Edit tracking data:
════════════════════

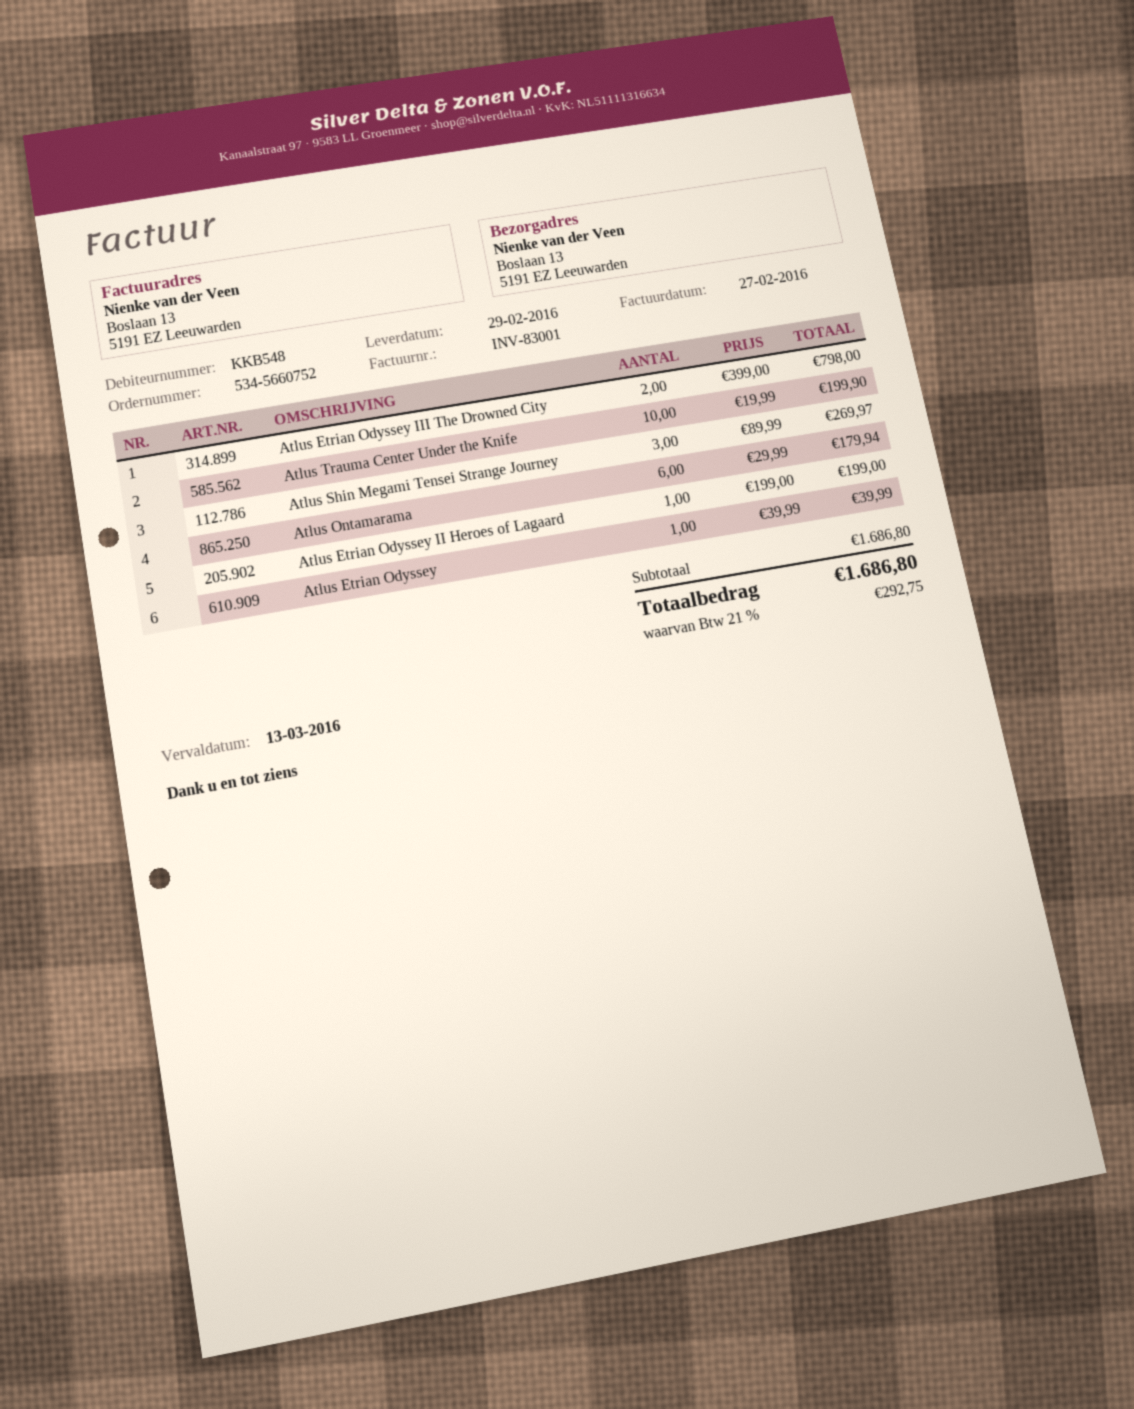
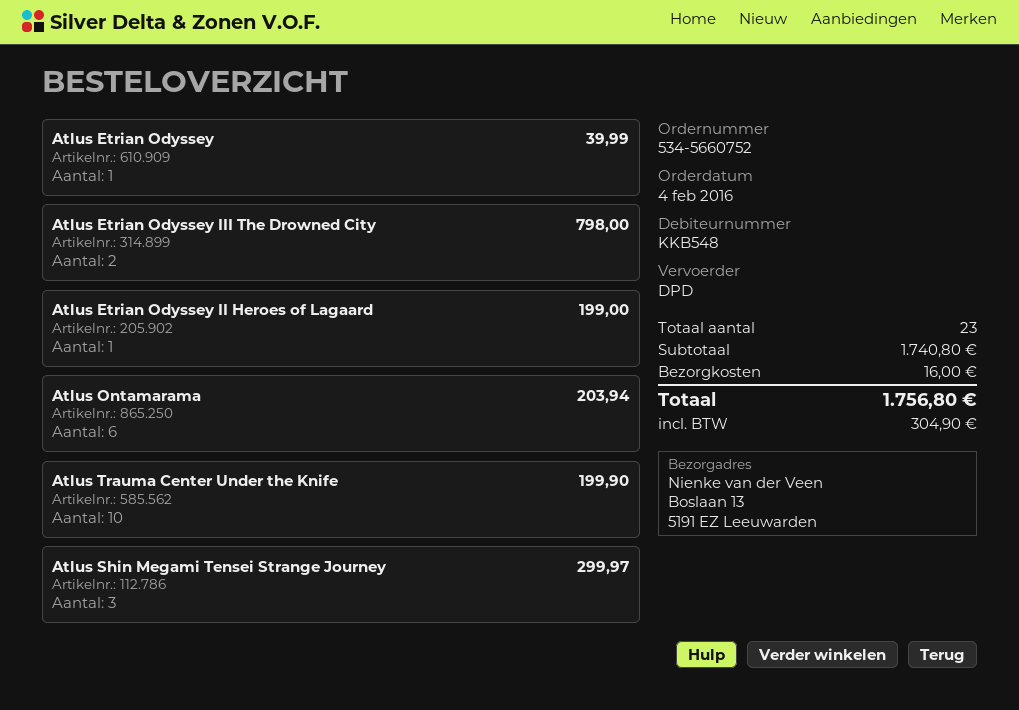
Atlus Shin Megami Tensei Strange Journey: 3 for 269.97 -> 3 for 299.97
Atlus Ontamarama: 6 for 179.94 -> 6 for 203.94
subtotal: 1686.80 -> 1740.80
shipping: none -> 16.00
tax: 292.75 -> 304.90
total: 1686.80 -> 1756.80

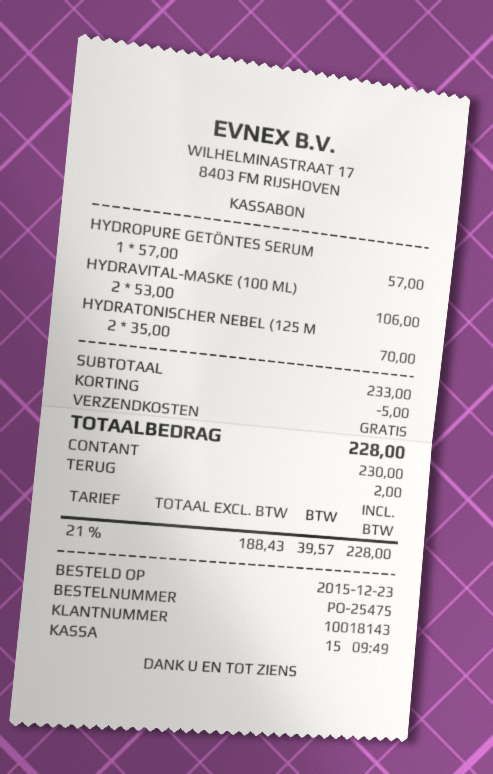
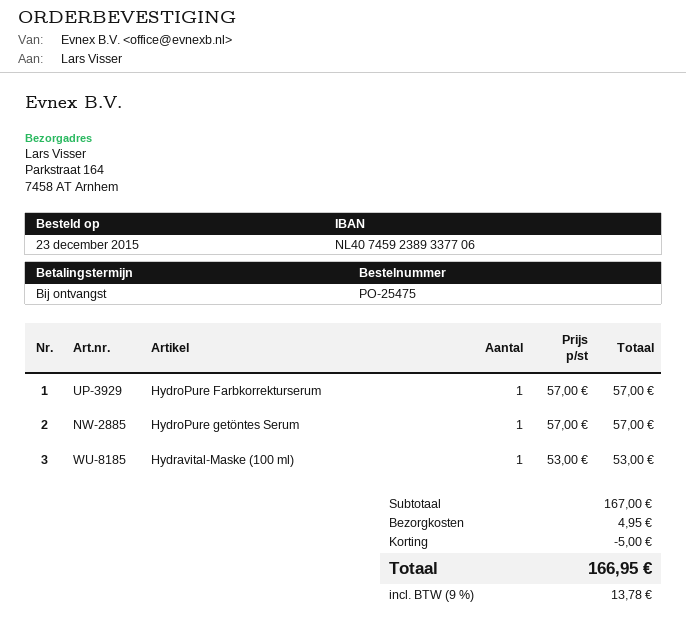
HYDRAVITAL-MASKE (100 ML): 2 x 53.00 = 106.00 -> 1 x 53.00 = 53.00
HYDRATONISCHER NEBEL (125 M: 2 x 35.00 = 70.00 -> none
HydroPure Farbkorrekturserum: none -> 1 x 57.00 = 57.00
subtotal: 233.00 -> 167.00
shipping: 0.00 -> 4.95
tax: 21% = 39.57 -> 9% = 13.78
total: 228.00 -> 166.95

════════════════════

TASK TO CARRY OUT:
Could you reproduce the records above exactly, leaving out every picture?

RESPONSE AREA:
Atlus Shin Megami Tensei Strange Journey: 3 for 269.97 -> 3 for 299.97
Atlus Ontamarama: 6 for 179.94 -> 6 for 203.94
subtotal: 1686.80 -> 1740.80
shipping: none -> 16.00
tax: 292.75 -> 304.90
total: 1686.80 -> 1756.80

HYDRAVITAL-MASKE (100 ML): 2 x 53.00 = 106.00 -> 1 x 53.00 = 53.00
HYDRATONISCHER NEBEL (125 M: 2 x 35.00 = 70.00 -> none
HydroPure Farbkorrekturserum: none -> 1 x 57.00 = 57.00
subtotal: 233.00 -> 167.00
shipping: 0.00 -> 4.95
tax: 21% = 39.57 -> 9% = 13.78
total: 228.00 -> 166.95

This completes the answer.